*** Begin section ***
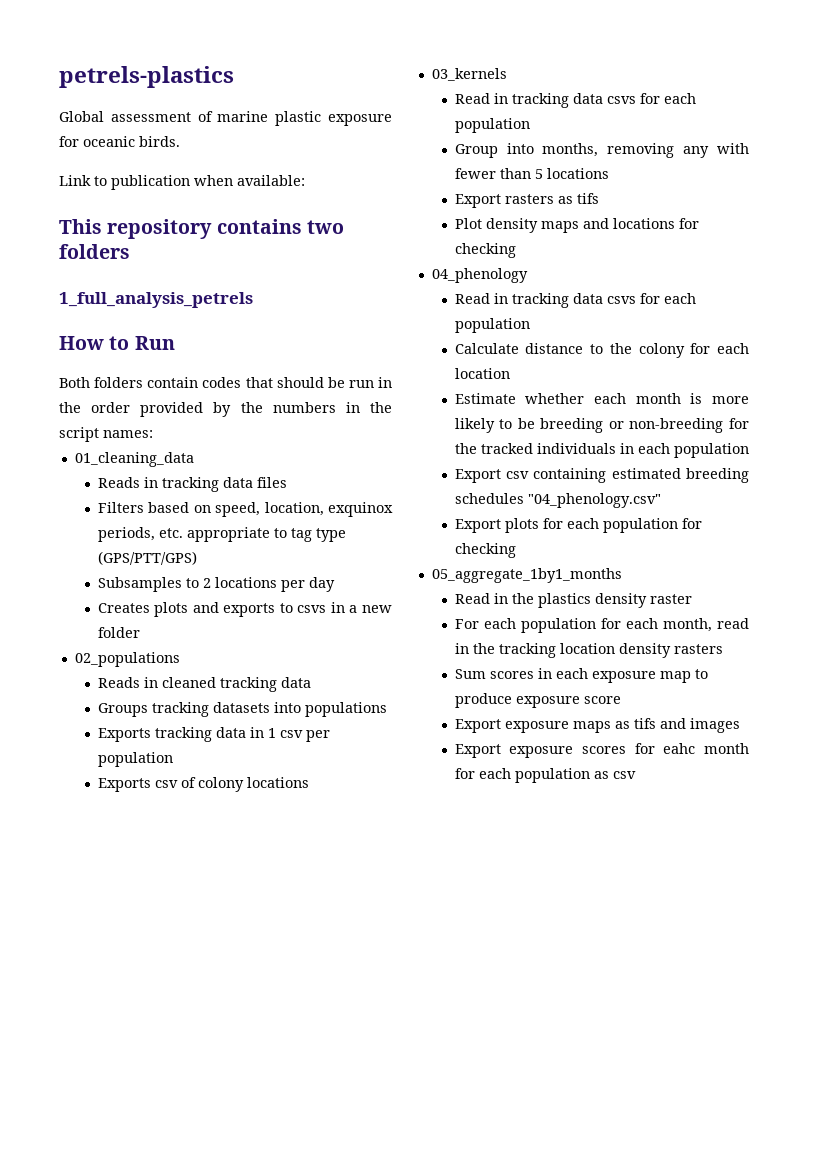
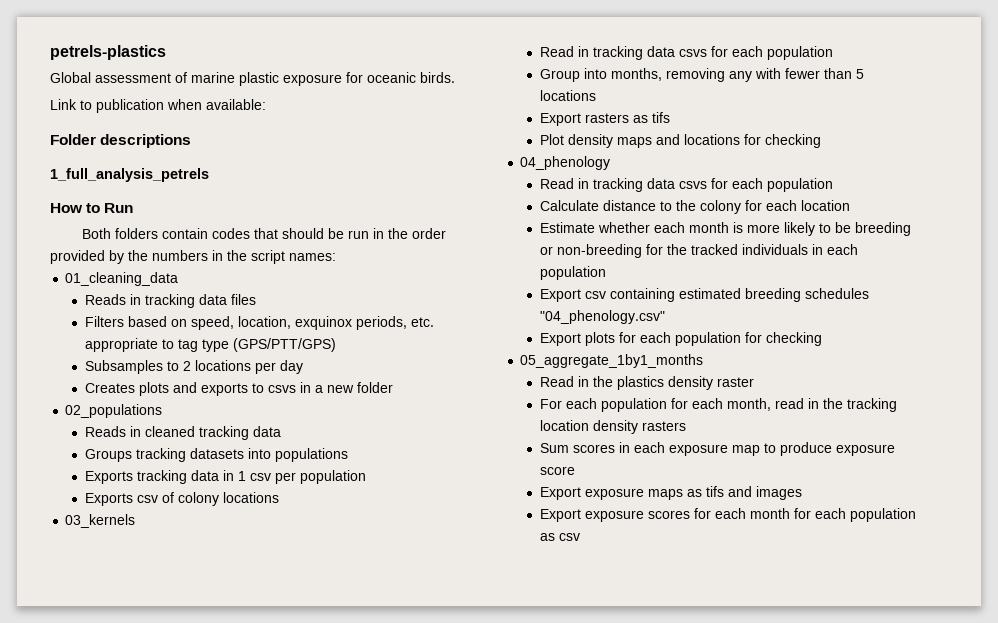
[59,219,344,239] [59,244,130,259] This repository contains two folders -> [50,134,192,148] Folder descriptions
[663,743,696,754] eahc -> [714,508,746,519] each

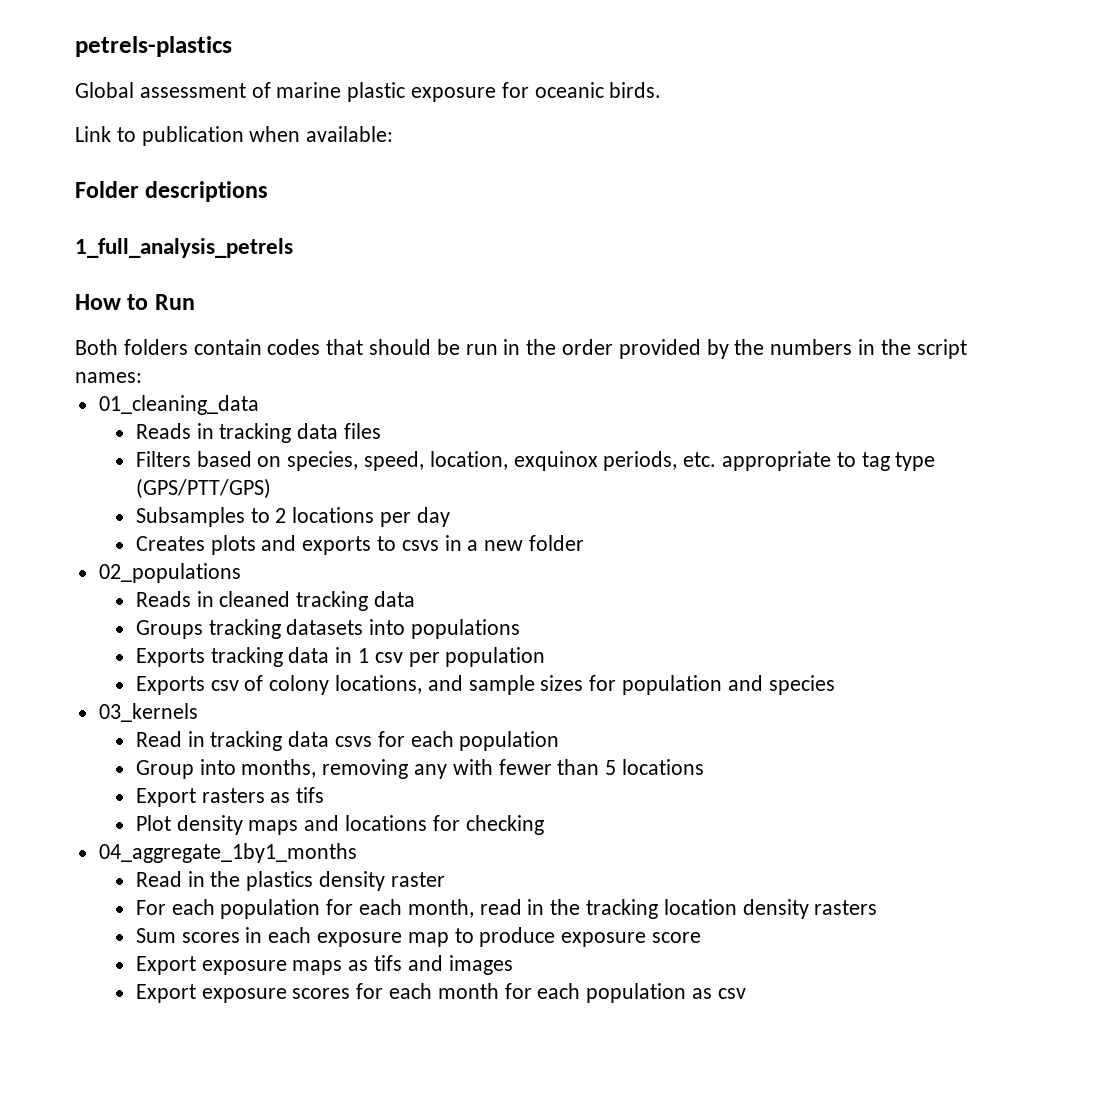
(187, 323) none -> [287,451,359,471] species,
[222,492,279,503] locations -> [334,675,835,695] locations, and sample sizes for population and species
[520,156,611,170] [539,178,833,192] [539,200,850,214] [539,222,911,236] [539,244,858,258] [539,266,606,280] [539,288,869,302] [539,310,665,324] [539,332,822,346] [520,354,704,368] 04_phenology // Read in tracking data csvs for each population // Calculate distance to the colony for each location // Estimate whether each month is more likely to be breeding or non-breeding for the tracked individuals in each population // Export csv containing estimated breeding schedules "04_phenology.csv" // Export plots for each population for checking // 05_aggregate_1by1_months -> [98,843,357,863] 04_aggregate_1by1_months

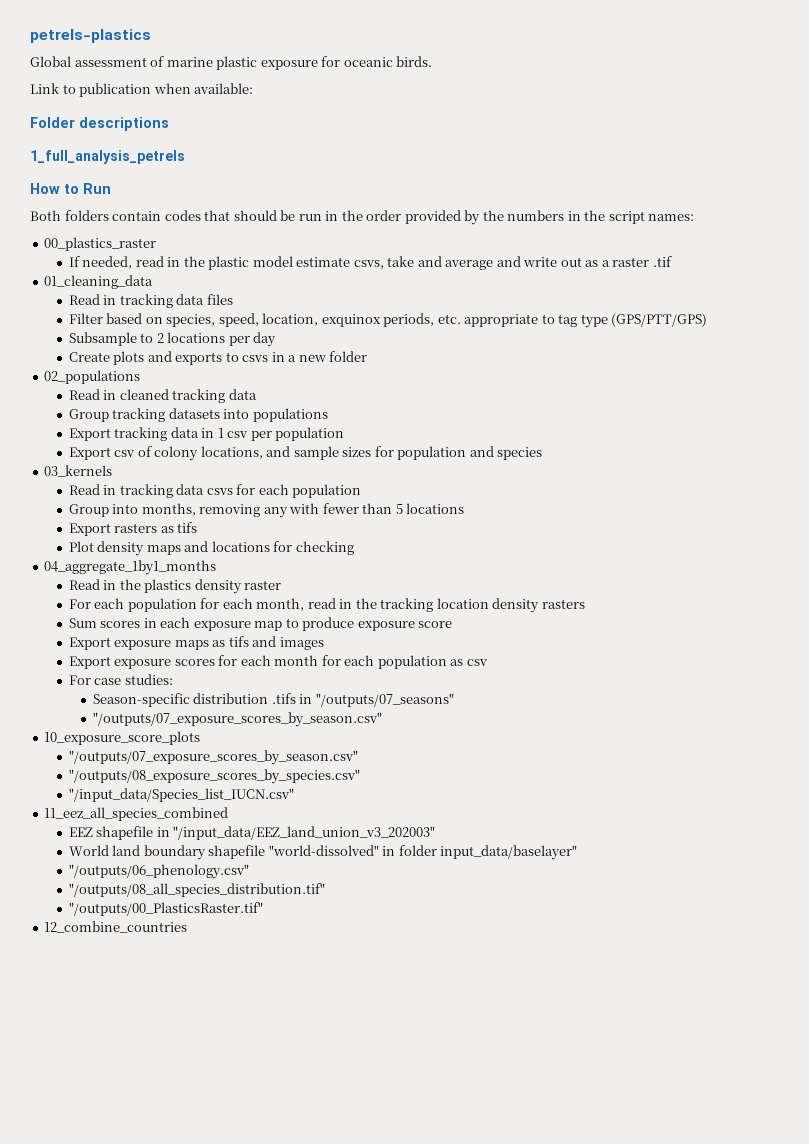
(142, 377) none -> [44,237,157,251] [68,256,672,270] // 00_plastics_raster // If needed, read in the plastic model estimate csvs, take and average and write out as a raster .tif
[135,423,191,439] Reads -> [68,294,100,305] Read
[135,451,191,467] Filters -> [68,313,103,324] Filter
[135,507,245,527] Subsamples -> [68,332,137,346] Subsample
[135,536,205,551] Creates -> [68,352,110,362] Create
[135,591,191,607] Reads -> [68,389,100,400] Read
[135,620,203,639] Groups -> [68,409,109,422] Group
[135,648,205,667] Exports -> [68,428,111,441] Export
[135,676,205,695] Exports -> [68,447,111,460] Export
(746, 993) none -> [68,674,173,685] [92,693,454,707] [92,712,382,727] [44,731,201,745] [68,750,358,765] [68,769,360,784] [68,788,294,802] [44,807,229,821] [68,826,436,840] [68,845,578,860] [68,864,249,879] [68,883,325,897] [68,902,263,916] [44,921,188,933] // For case studies: // Season-specific distribution .tifs in "/outputs/07_seasons" // "/outputs/07_exposure_scores_by_season.csv" // 10_exposure_score_plots // "/outputs/07_exposure_scores_by_season.csv" // "/outputs/08_exposure_scores_by_species.csv" // "/input_data/Species_list_IUCN.csv" // 11_eez_all_species_combined // EEZ shapefile in "/input_data/EEZ_land_union_v3_202003" // World land boundary shapefile "world-dissolved" in folder input_data/baselayer" // "/outputs/06_phenology.csv" // "/outputs/08_all_species_distribution.tif" // "/outputs/00_PlasticsRaster.tif" // 12_combine_countries

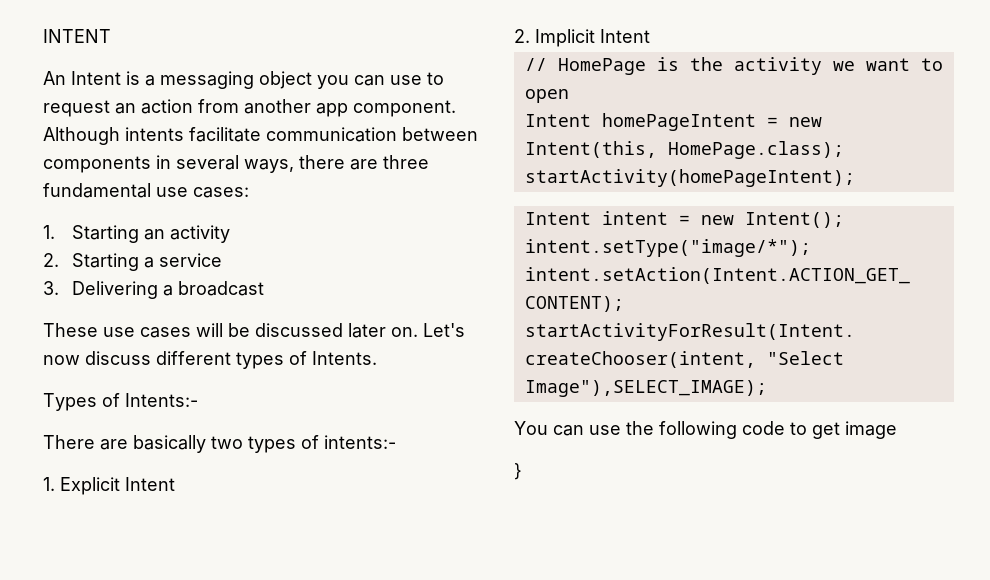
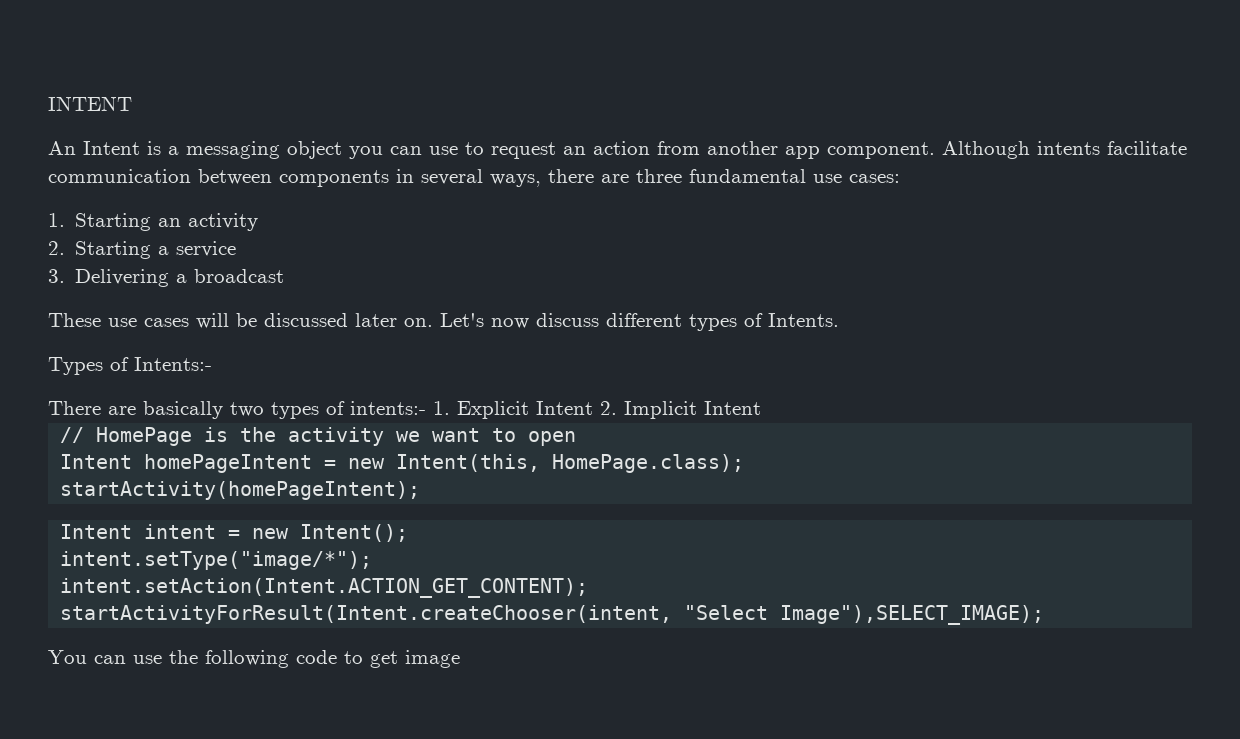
(396, 442) // -> (426, 408) none
(175, 484) // -> (593, 408) none
[514,463,522,480] // } -> (460, 659) none

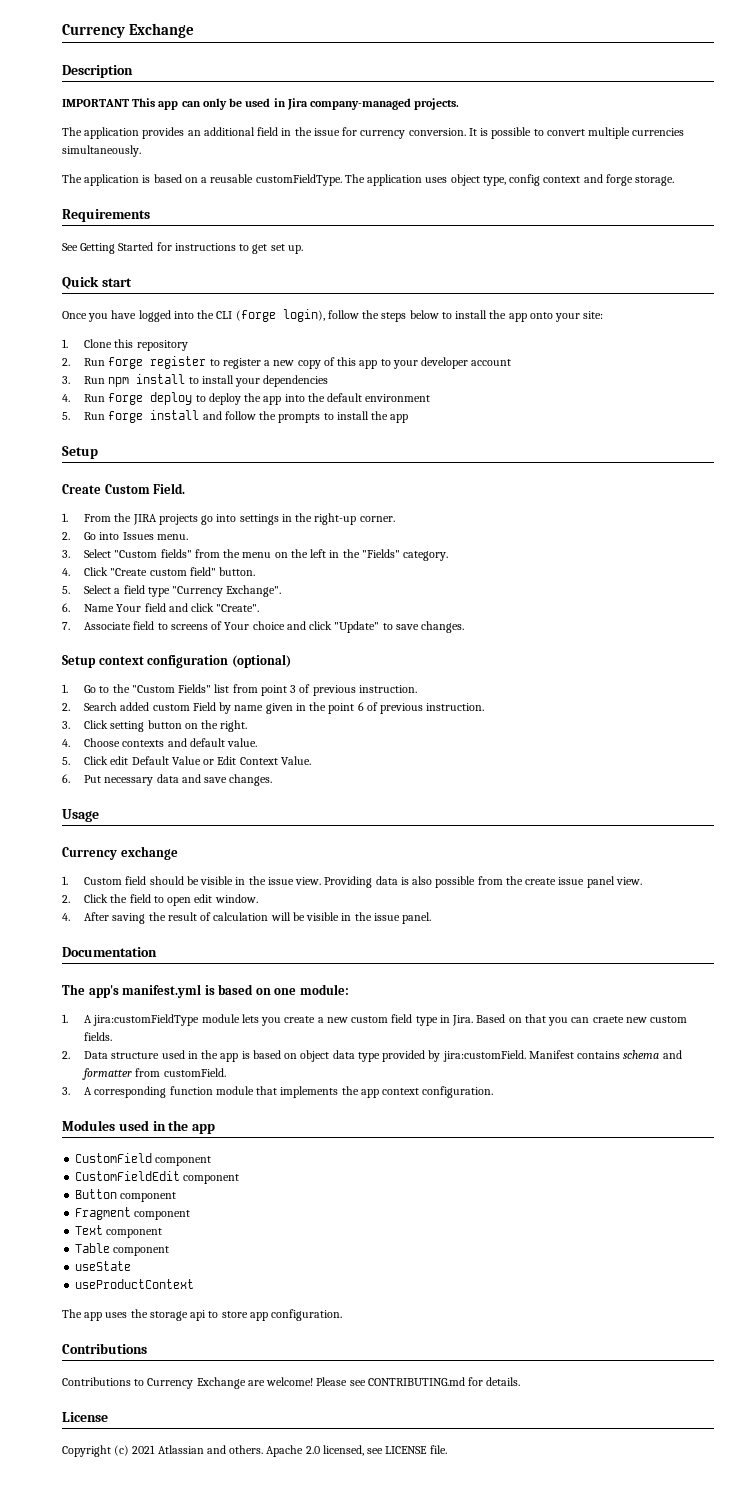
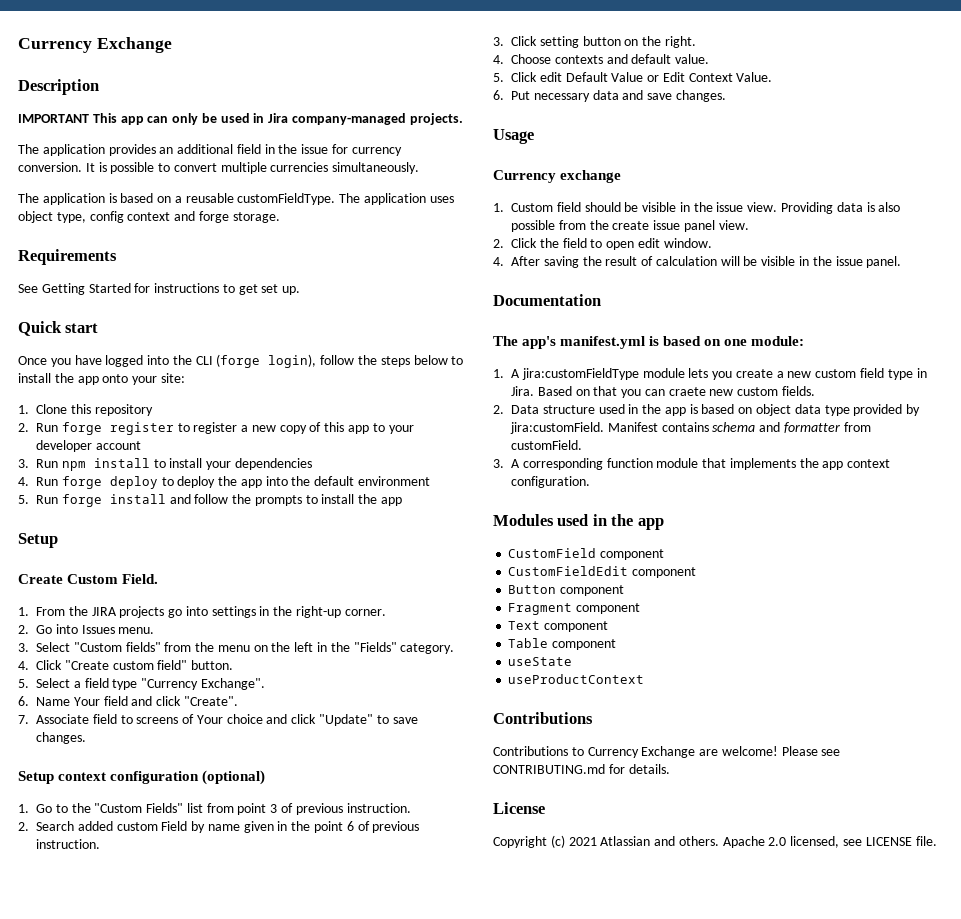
[62,1309,343,1321] // The app uses the storage api to store app configuration. -> (645, 679) none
*** End section ***
● **What is being asked**
The copy you produce must repeat all the entries exactly and contain no pictures.

● **Your solution**
[59,219,344,239] [59,244,130,259] This repository contains two folders -> [50,134,192,148] Folder descriptions
[663,743,696,754] eahc -> [714,508,746,519] each

(187, 323) none -> [287,451,359,471] species,
[222,492,279,503] locations -> [334,675,835,695] locations, and sample sizes for population and species
[520,156,611,170] [539,178,833,192] [539,200,850,214] [539,222,911,236] [539,244,858,258] [539,266,606,280] [539,288,869,302] [539,310,665,324] [539,332,822,346] [520,354,704,368] 04_phenology // Read in tracking data csvs for each population // Calculate distance to the colony for each location // Estimate whether each month is more likely to be breeding or non-breeding for the tracked individuals in each population // Export csv containing estimated breeding schedules "04_phenology.csv" // Export plots for each population for checking // 05_aggregate_1by1_months -> [98,843,357,863] 04_aggregate_1by1_months

(142, 377) none -> [44,237,157,251] [68,256,672,270] // 00_plastics_raster // If needed, read in the plastic model estimate csvs, take and average and write out as a raster .tif
[135,423,191,439] Reads -> [68,294,100,305] Read
[135,451,191,467] Filters -> [68,313,103,324] Filter
[135,507,245,527] Subsamples -> [68,332,137,346] Subsample
[135,536,205,551] Creates -> [68,352,110,362] Create
[135,591,191,607] Reads -> [68,389,100,400] Read
[135,620,203,639] Groups -> [68,409,109,422] Group
[135,648,205,667] Exports -> [68,428,111,441] Export
[135,676,205,695] Exports -> [68,447,111,460] Export
(746, 993) none -> [68,674,173,685] [92,693,454,707] [92,712,382,727] [44,731,201,745] [68,750,358,765] [68,769,360,784] [68,788,294,802] [44,807,229,821] [68,826,436,840] [68,845,578,860] [68,864,249,879] [68,883,325,897] [68,902,263,916] [44,921,188,933] // For case studies: // Season-specific distribution .tifs in "/outputs/07_seasons" // "/outputs/07_exposure_scores_by_season.csv" // 10_exposure_score_plots // "/outputs/07_exposure_scores_by_season.csv" // "/outputs/08_exposure_scores_by_species.csv" // "/input_data/Species_list_IUCN.csv" // 11_eez_all_species_combined // EEZ shapefile in "/input_data/EEZ_land_union_v3_202003" // World land boundary shapefile "world-dissolved" in folder input_data/baselayer" // "/outputs/06_phenology.csv" // "/outputs/08_all_species_distribution.tif" // "/outputs/00_PlasticsRaster.tif" // 12_combine_countries

(396, 442) // -> (426, 408) none
(175, 484) // -> (593, 408) none
[514,463,522,480] // } -> (460, 659) none

[62,1309,343,1321] // The app uses the storage api to store app configuration. -> (645, 679) none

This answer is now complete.